My blog is relatively small but rapidly growing. 12105 page views last month according to blogger stats, about 400 a day.
Which is not a lot compared to the top bloggers in my category. But it is perhaps a whole lot more daily readers than writers who stick to print have.
Laura Miller mourns the decline of reading in her Salon article. It is not true, however, that people are reading less. They are reading more. However what they are reading has changed. They read on their laptops, and largely read things produced for people who read in that medium–blogs, online newspapers and journals, Facebook, Twitter.
Here are some excerpts from Laura’s piece on NaNoWriMo, National Novel Writing Month:
NaNoWriMo is an event geared entirely toward writers, which means it’s largely unnecessary. It was yet another depressing sign that the cultural spaces once dedicated to the selfless art of reading are being taken over by the narcissistic commerce of writing.
I say “commerce” because far more money can be made out of people who want to write novels than out of people who want to read them. And an astonishing number of individuals who want to do the former will confess to never doing the latter. “People would come up to me at parties,” author Ann Bauer recently told me, “and say, ‘I’ve been thinking of writing a book. Tell me what you think of this …’ And I’d (eventually) divert the conversation by asking what they read … Now, the ‘What do you read?’ question is inevitably answered, ‘Oh, I don’t have time to read. I’m just concentrating on my writing.’”
Yet while there’s no shortage of good novels out there, there is a shortage of readers for these books. Even authors who achieve what probably seems like Nirvana to the average NaNoWriMo participant — publication by a major house — will, for the most part, soon learn this dispiriting truth: Hardly anyone will read their books and next to no one will buy them.

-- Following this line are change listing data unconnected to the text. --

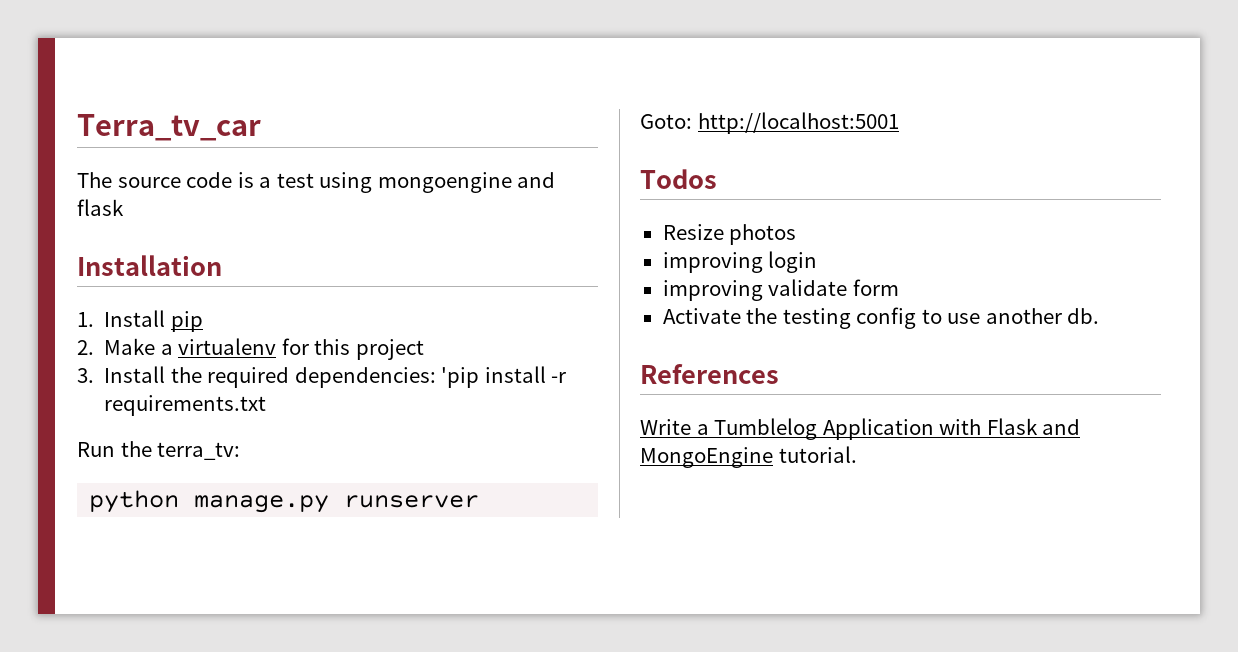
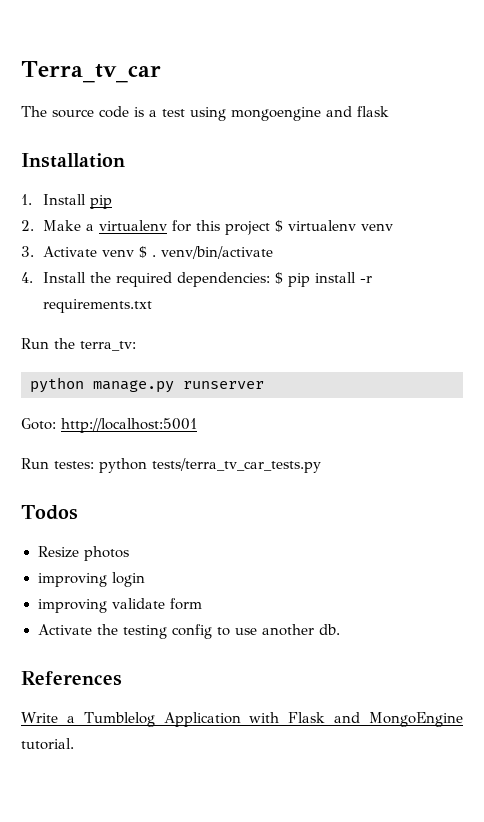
- 2. Make a virtualenv for this project
- 3. Install the required dependencies: 'pip install -r requirements.txt
+ 2. Make a virtualenv for this project $ virtualenv venv
+ 3. Activate venv $ . venv/bin/activate
+ 4. Install the required dependencies: $ pip install -r requirements.txt
+ Run testes: python tests/terra_tv_car_tests.py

So I’m not worried about all the books that won’t get written if a hundred thousand people with a nagging but unfulfilled ambition to Be a Writer lack the necessary motivation to get the job done. I see no reason to cheer them on. t’s the readers who are fragile, a truly endangered species. They don’t make a big stink about how underappreciated they are; like Tinkerbell or any other disbelieved-in fairy, they just fade away.
Rather than squandering our applause on writers — who, let’s face it, will keep on pounding the keyboards whether we support them or not — why not direct more attention, more pep talks, more nonprofit booster groups, more benefit galas and more huzzahs to readers? Why not celebrate them more heartily? They are the bedrock on which any literary culture must be built. After all, there’s not much glory in finally writing that novel if it turns out there’s no one left to read it.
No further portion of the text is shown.